Изменить размер шрифта - +

— Добрый вечер, — сказал он тихо. — Меня зовут Иосия. Фамилия — Багрицкий.

— Игорь.

— Что с вашим другом? — спросил Иосия, кивая на стонущего Митрохина.

— Он умирает, — с горечью отвечал Игорь, чувствуя, как задрожали вдруг губы. — А эти суки не хотят ничего слышать…

— Это понятно, — мягко заметил Иосия, — у них теперь все вверх дном. Хватают людей прямо на улицах — настоящие облавы… — он помолчал, а потом еще понизил голос: — Правду, наверное, говорят, что с Усатым кто-то разобрался?

Игорь не ответил. Только сейчас он начал понимать, в какую заваруху сунул его и еще девятерых парней-сокурсников седовласый полковник. И понимание это его ужаснуло. Все действительно полетело вверх тормашками; основы мироздания рухнули с обвальным грохотом рассыпающихся в крошево колонн. И снова, как наяву, Игорь с замиранием сердца видел: рвущуюся пленку капсулы, прыжок в просторный освещенный ярким утренним солнцем кабинет, мягкий ковер под ногами; движение, отработанное до автоматизма: большой палец правой руки вниз — щелчок спускаемого предохранителя, автомат у бедра, указательный палец уже давит на спуск, глаза ищут, нашли цель — оторопевшего от неожиданности маленького рябого, но чем-то очень знакомого человека в форменном френче; и вдруг ответная стрельба со стороны выпрыгнувших секундой позже ребят в амуниции корректоров Корпуса; они почему-то стреляют по своим же; и родное, но перекошенное лицо Митрохина под прозрачным забралом защитного шлема. А потом — только летящие гильзы, летящие пули, с глухими ударами пробивающие защитные жилеты, и снова получается так, что кто-то прикрыл Игоря своим большим сильным телом, и Игорь вдруг оказывается на полу, заливаемый чужой кровью.

Он ждал, лежа в полубессознательном состоянии, того немыслимо страшного момента, когда новообразовавшаяся альветвь начнет судорожно сжиматься, отмирая, уходя на Темную Сторону Времени, сминая в агонии своей миры, ее составляющие.
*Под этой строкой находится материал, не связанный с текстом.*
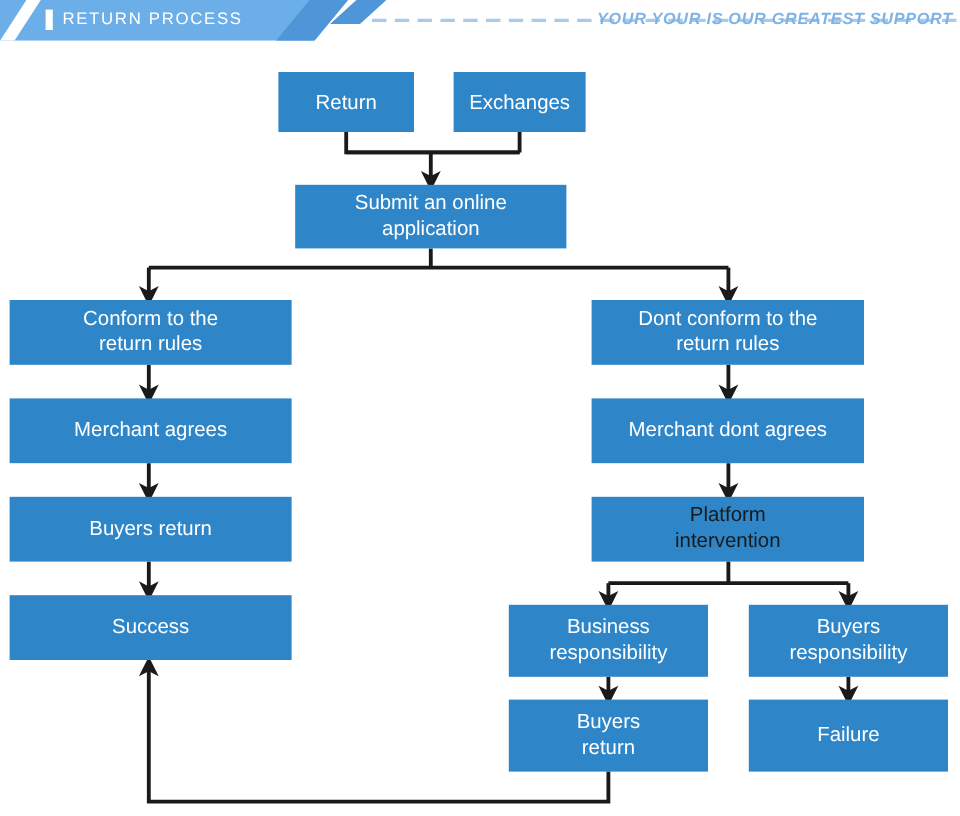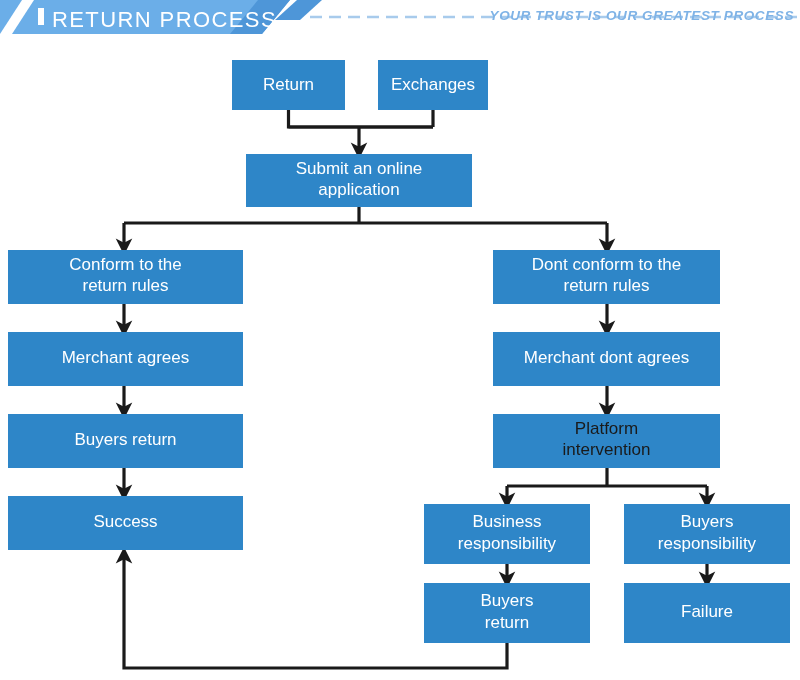--- a/index.html
+++ b/index.html
@@ -24,7 +24,7 @@
   .banner-title {
     position: absolute;
     left: 52px; top: 7px;
-    font-size: 22px;
+    font-size: 14px;
     letter-spacing: 1.4px;
     color: #ffffff;
     font-weight: 400;

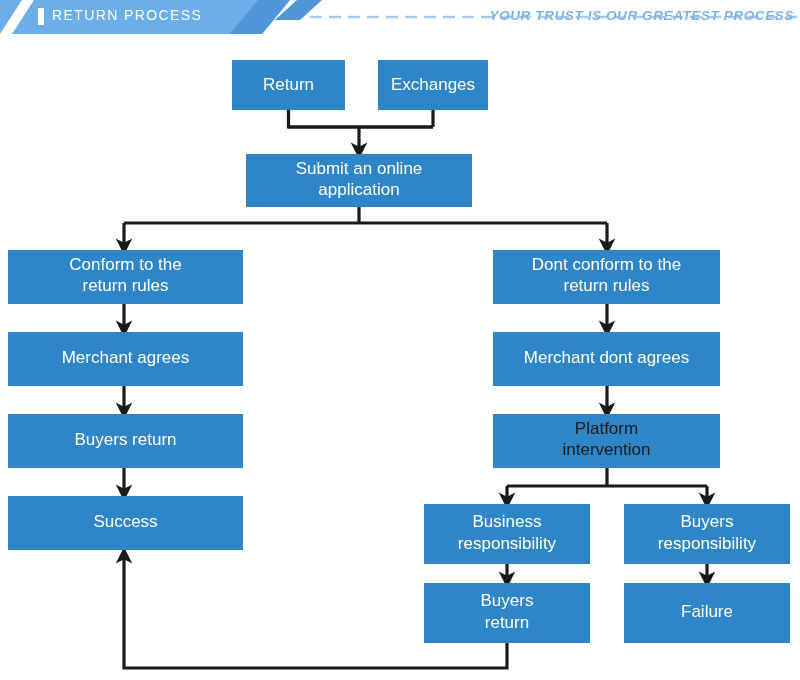--- a/index.html
+++ b/index.html
@@ -81,7 +81,7 @@
     <rect x="38" y="8" width="6" height="17" fill="#ffffff"></rect>
   </svg>
   <div class="banner-title">RETURN PROCESS</div>
-  <div class="banner-tagline">YOUR TRUST IS OUR GREATEST PROCESS</div>
+  <div class="banner-tagline">YOUR YOUR IS OUR GREATEST SUPPORT</div>
 </div>
 
 <svg id="flowchart" viewBox="0 0 800 646" width="800" height="646">

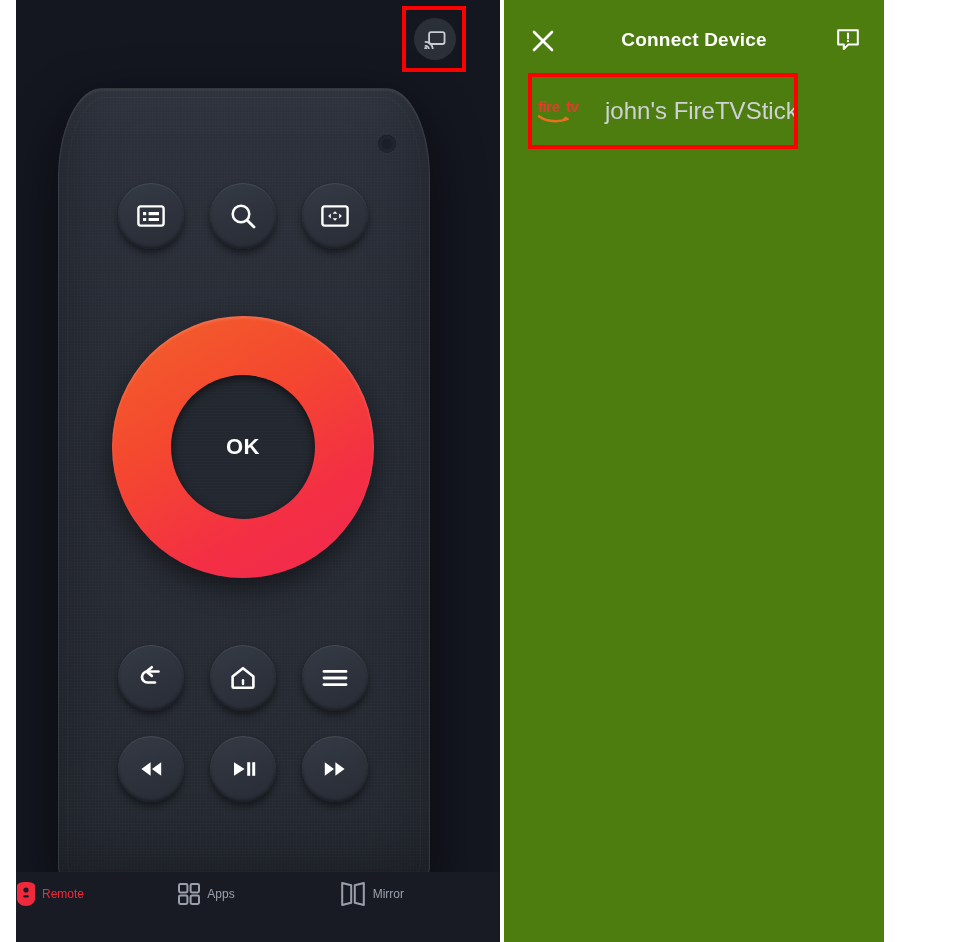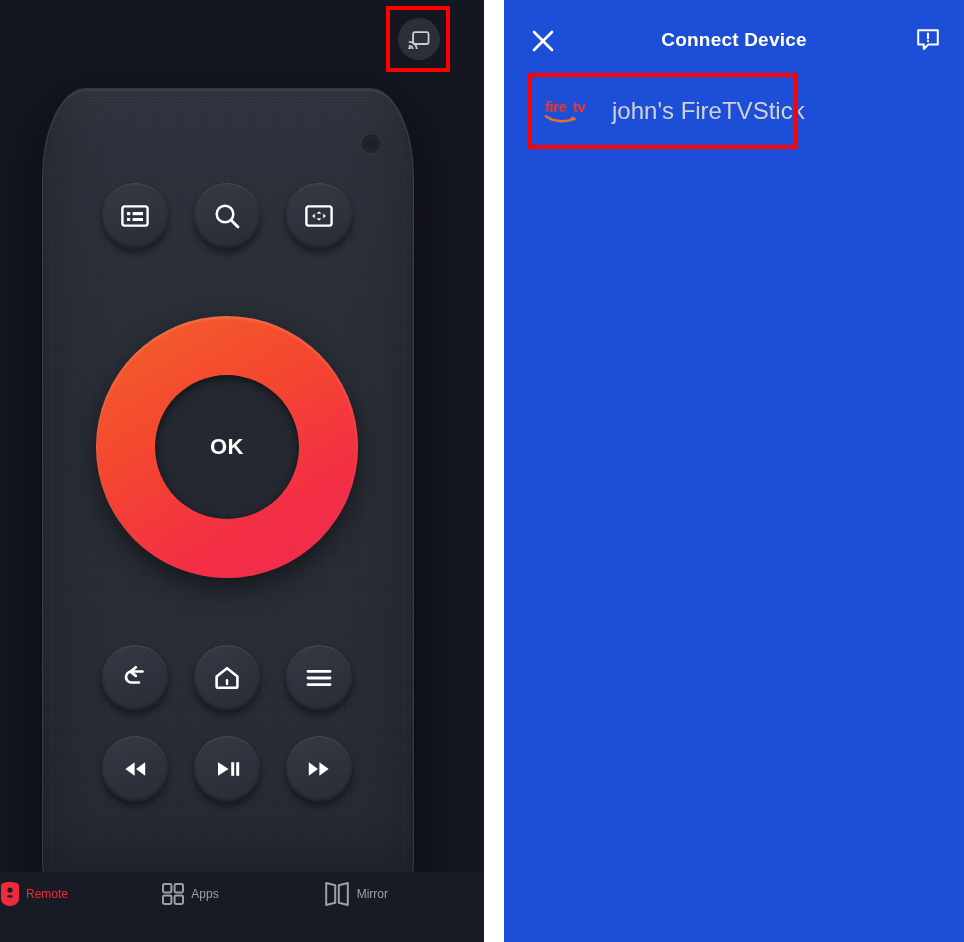--- a/index.html
+++ b/index.html
@@ -196,8 +196,8 @@
   .panel-right {
     position: absolute;
     left: 504px; top: 0;
-    width: 460px; height: 942px;
-    background: #1d4ed8;
+    width: 380px; height: 942px;
+    background: #4d7c0f;
   }
   .cd-header {
     position: relative;

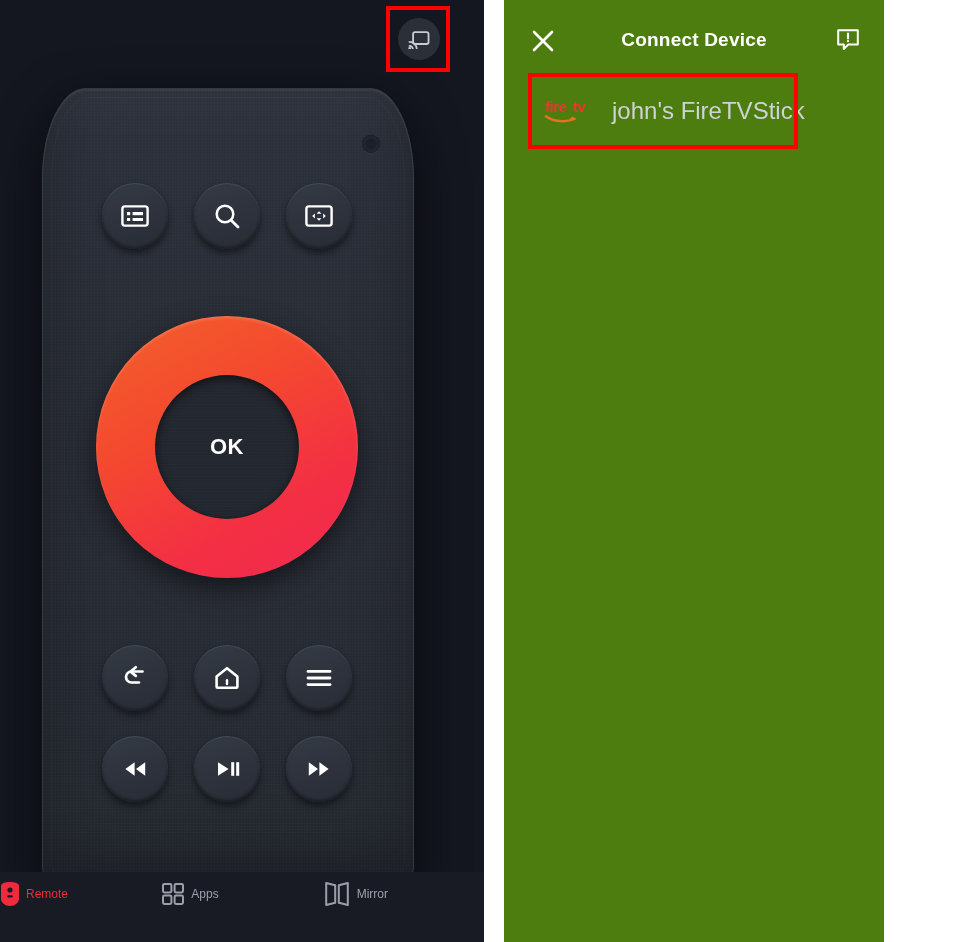--- a/index.html
+++ b/index.html
@@ -230,7 +230,7 @@
     cursor: pointer;
   }
 
-  .device-wrap { position: relative; padding: 0 20px; }
+  .device-wrap { position: relative; padding: 0 13px; }
   .device-row {
     position: relative;
     height: 62px;

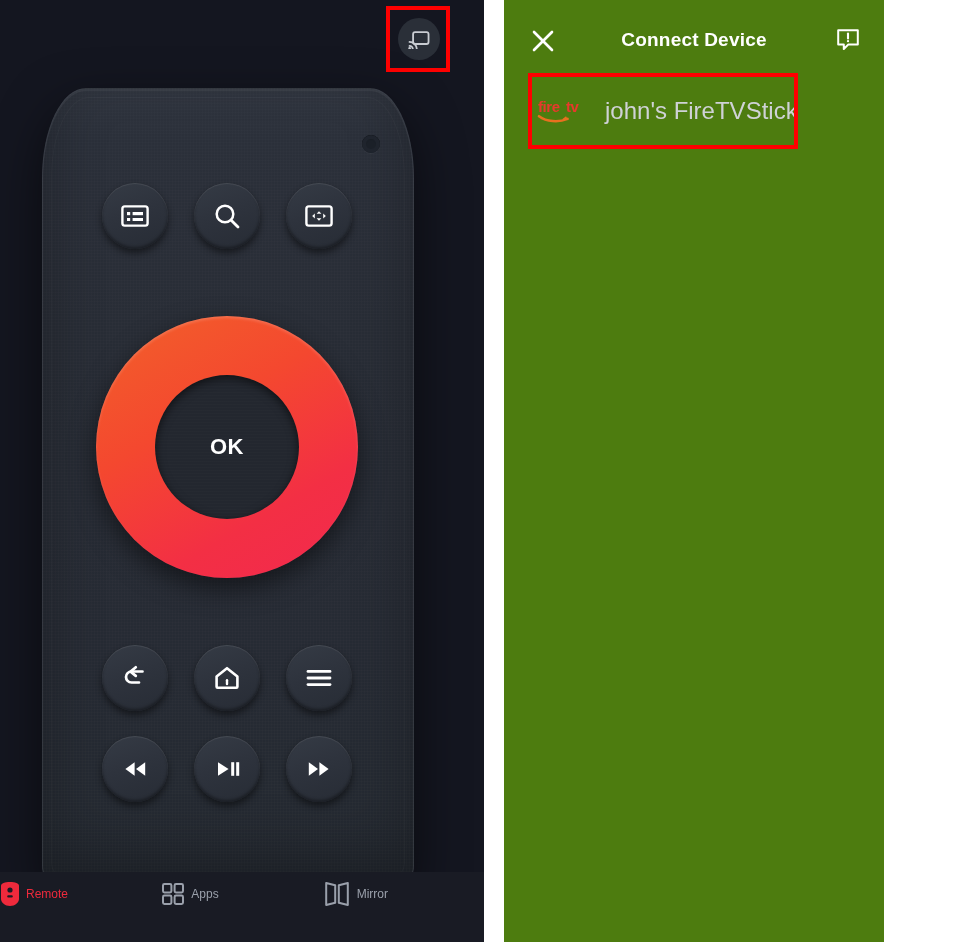--- a/index.html
+++ b/index.html
@@ -22,7 +22,7 @@
   
   .panel-left {
     position: absolute;
-    left: 0; top: 0;
+    left: 16px; top: 0;
     width: 484px; height: 942px;
     background: #141620;
     overflow: hidden;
И несмотря на то, что никогда в жизни не был он по-настоящему готов к этому моменту, и не было в нем той благородной мужественности Героя, о которой столько раз на политзанятиях рассказывали офицеры Школы, а только страх, казалось, переполняет его — несмотря на все это, он почувствовал, как где-то глубоко-глубоко проснулось вдруг любопытство, желание знать и видеть, как это будет происходить на самом деле…

Но ничего не произошло.

Появились люди: живые, деятельные. Они кричали и матерились; они бегали; кто-то пальнул в потолок, призывая к порядку; кто-то, не теряя надежды, звал: «Товарищ Сталин! Товарищ Сталин! Товарищ Сталин!». А потом мир все-таки поплыл и исчез, но только потому, что Игорь потерял сознание.

И вот теперь он сидел над умирающим Митрохиным и никак не мог понять, почему получилось так, что любимый старлей в команде других корректоров стрелял без пощады в них, своих же сокурсников, выполнявших задание седовласого полковника Корпуса; и почему этот мир не разрушился, как полагалось ему по всем существующим законам Хроноса; что удержало его на Светлой Стороне целым и невредимым? Не означает ли это, что сам Корпус перестал существовать?

Игорю хотелось поделиться с кем-нибудь своими соображениями в неосознанном желании услышать успокоительный ответ: «Все хорошо. Все нормально. Все было рассчитано на Большом Компьютере. Скоро за нами прибудут спасатели, голову на отсечение даю!». Но единственным человеком, который Бабаева понял бы здесь и смог поддержать, был Митрохин. А паренек по имени Иосия явно не годился на роль такого собеседника. И потому Игорь промолчал.

Но Иосия оказался более понятлив и наблюдателен, чем Бабаев решил по первому впечатлению.

— Интересная у вас одежда, — заметил он, разглядывая куртку, на которой лежал Митрохин, десантные штаны Игоря, высокие шнурованные ботинки.